## Records to use
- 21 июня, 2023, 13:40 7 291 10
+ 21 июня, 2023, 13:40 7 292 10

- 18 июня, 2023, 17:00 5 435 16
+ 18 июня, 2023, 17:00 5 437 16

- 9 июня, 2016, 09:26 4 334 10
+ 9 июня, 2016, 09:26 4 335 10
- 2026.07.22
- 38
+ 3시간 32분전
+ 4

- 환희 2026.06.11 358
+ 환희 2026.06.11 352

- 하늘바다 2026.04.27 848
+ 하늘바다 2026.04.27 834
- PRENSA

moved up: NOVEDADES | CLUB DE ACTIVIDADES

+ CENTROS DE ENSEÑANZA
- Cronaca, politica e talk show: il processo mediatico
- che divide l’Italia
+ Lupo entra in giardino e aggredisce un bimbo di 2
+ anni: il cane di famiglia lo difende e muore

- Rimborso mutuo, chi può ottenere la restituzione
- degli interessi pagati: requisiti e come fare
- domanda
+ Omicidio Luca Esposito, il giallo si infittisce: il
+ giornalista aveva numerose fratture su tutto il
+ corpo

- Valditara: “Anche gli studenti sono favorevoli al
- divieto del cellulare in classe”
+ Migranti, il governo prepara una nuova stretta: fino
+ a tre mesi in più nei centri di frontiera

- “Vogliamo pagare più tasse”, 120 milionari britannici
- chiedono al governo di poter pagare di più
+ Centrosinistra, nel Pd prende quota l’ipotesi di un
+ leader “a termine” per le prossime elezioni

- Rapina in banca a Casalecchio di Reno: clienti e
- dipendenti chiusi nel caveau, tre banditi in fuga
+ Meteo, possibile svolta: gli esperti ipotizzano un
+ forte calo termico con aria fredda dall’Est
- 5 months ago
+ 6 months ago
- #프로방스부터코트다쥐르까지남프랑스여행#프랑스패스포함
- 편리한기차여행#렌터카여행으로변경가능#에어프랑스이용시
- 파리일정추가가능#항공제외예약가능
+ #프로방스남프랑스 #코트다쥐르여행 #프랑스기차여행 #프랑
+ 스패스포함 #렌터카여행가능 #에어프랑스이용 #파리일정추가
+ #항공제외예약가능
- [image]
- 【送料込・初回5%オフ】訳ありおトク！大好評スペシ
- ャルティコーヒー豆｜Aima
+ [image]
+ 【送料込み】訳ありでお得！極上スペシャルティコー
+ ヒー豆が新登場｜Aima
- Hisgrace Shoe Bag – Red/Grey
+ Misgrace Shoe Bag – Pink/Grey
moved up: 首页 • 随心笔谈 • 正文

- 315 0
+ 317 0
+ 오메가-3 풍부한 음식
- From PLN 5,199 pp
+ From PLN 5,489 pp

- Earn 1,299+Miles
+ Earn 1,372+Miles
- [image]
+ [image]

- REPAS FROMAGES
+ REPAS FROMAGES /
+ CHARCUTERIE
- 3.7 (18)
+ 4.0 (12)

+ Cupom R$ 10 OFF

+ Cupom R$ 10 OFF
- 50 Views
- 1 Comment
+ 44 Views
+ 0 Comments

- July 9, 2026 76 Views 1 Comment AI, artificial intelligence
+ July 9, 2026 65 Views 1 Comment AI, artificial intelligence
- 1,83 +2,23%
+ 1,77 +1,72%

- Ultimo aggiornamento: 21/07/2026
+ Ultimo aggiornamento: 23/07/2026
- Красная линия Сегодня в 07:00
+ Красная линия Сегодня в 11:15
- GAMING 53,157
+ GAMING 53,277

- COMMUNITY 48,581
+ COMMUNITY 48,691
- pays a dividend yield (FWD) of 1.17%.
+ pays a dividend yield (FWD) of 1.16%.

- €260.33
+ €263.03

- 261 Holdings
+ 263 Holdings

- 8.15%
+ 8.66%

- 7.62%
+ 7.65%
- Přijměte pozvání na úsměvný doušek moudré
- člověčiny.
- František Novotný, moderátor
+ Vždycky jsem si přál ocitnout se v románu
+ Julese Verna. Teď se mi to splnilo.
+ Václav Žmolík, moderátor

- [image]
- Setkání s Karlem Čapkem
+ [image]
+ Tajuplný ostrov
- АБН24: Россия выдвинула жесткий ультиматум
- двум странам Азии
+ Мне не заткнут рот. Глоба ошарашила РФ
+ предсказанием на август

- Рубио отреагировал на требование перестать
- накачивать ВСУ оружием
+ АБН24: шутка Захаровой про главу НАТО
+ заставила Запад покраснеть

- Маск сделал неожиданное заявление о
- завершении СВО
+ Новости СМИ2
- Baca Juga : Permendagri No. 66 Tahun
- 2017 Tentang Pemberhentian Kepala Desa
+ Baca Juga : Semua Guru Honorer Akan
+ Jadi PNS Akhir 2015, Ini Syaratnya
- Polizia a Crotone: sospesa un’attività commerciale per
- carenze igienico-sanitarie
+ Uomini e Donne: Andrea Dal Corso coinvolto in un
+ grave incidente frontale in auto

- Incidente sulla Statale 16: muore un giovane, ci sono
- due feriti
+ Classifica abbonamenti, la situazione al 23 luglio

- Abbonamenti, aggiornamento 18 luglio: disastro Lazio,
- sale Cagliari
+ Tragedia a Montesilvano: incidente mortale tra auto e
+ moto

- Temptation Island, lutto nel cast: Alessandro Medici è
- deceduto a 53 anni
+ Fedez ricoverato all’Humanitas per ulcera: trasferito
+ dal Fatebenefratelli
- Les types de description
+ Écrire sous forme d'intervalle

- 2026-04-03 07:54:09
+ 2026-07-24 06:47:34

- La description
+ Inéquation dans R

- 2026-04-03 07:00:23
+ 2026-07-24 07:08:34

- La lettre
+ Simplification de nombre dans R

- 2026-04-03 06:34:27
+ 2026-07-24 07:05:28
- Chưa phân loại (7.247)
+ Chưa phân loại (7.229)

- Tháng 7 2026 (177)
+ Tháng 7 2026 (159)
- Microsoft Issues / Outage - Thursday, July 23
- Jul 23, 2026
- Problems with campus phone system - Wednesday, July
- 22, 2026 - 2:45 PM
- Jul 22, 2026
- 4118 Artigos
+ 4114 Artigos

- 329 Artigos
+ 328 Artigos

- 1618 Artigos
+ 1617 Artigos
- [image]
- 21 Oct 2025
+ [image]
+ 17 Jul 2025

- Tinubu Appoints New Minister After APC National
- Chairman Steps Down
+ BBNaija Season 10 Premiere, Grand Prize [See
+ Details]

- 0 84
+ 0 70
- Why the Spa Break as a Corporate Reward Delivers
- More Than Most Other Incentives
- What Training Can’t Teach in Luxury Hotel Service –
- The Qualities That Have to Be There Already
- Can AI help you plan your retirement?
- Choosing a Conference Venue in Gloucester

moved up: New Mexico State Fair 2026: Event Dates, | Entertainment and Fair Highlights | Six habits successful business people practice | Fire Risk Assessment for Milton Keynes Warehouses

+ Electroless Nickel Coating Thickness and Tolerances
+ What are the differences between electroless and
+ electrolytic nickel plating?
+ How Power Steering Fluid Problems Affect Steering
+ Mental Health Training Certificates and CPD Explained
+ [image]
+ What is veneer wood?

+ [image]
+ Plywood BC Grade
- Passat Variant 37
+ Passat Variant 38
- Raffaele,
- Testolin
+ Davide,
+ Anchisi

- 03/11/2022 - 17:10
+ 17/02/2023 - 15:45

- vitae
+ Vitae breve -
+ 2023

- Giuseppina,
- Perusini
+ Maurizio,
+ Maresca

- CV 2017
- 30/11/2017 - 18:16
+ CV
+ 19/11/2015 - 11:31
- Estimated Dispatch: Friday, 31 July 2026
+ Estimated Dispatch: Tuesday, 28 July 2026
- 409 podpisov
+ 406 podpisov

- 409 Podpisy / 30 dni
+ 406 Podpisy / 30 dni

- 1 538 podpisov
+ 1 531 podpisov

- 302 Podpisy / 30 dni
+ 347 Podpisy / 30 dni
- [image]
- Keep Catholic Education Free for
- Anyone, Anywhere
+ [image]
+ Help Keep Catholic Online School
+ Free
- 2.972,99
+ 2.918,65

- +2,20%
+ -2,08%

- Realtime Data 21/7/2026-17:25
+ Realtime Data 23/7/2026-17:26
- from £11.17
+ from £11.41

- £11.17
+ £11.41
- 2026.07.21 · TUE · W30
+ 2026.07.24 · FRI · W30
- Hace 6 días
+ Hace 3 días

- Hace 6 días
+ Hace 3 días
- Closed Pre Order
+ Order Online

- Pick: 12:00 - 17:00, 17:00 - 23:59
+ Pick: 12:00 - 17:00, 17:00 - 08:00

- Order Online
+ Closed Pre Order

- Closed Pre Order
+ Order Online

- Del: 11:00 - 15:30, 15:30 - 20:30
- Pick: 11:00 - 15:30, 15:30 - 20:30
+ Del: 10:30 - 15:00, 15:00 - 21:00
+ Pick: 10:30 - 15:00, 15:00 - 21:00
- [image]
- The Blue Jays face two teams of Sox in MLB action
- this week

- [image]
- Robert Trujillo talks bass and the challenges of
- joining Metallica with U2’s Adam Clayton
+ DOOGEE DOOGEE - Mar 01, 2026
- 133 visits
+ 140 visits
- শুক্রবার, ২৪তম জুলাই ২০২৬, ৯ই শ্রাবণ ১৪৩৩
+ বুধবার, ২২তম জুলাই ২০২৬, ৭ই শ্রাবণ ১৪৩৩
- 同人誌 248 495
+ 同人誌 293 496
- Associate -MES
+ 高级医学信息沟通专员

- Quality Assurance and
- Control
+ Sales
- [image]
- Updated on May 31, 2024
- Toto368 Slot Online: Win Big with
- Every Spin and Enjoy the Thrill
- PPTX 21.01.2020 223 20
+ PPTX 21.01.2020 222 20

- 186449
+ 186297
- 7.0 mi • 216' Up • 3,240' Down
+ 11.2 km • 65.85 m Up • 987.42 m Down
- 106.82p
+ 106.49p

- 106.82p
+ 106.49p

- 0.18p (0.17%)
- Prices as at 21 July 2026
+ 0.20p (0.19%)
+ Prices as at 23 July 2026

## Assigned task
In the listing above, the lines from the one containing "nombre dans R" through the one containing "- What Training" must be set down exactly, with no other lines.

## Answer to this task
+ Simplification de nombre dans R

- 2026-04-03 06:34:27
+ 2026-07-24 07:05:28
- Chưa phân loại (7.247)
+ Chưa phân loại (7.229)

- Tháng 7 2026 (177)
+ Tháng 7 2026 (159)
- Microsoft Issues / Outage - Thursday, July 23
- Jul 23, 2026
- Problems with campus phone system - Wednesday, July
- 22, 2026 - 2:45 PM
- Jul 22, 2026
- 4118 Artigos
+ 4114 Artigos

- 329 Artigos
+ 328 Artigos

- 1618 Artigos
+ 1617 Artigos
- [image]
- 21 Oct 2025
+ [image]
+ 17 Jul 2025

- Tinubu Appoints New Minister After APC National
- Chairman Steps Down
+ BBNaija Season 10 Premiere, Grand Prize [See
+ Details]

- 0 84
+ 0 70
- Why the Spa Break as a Corporate Reward Delivers
- More Than Most Other Incentives
- What Training Can’t Teach in Luxury Hotel Service –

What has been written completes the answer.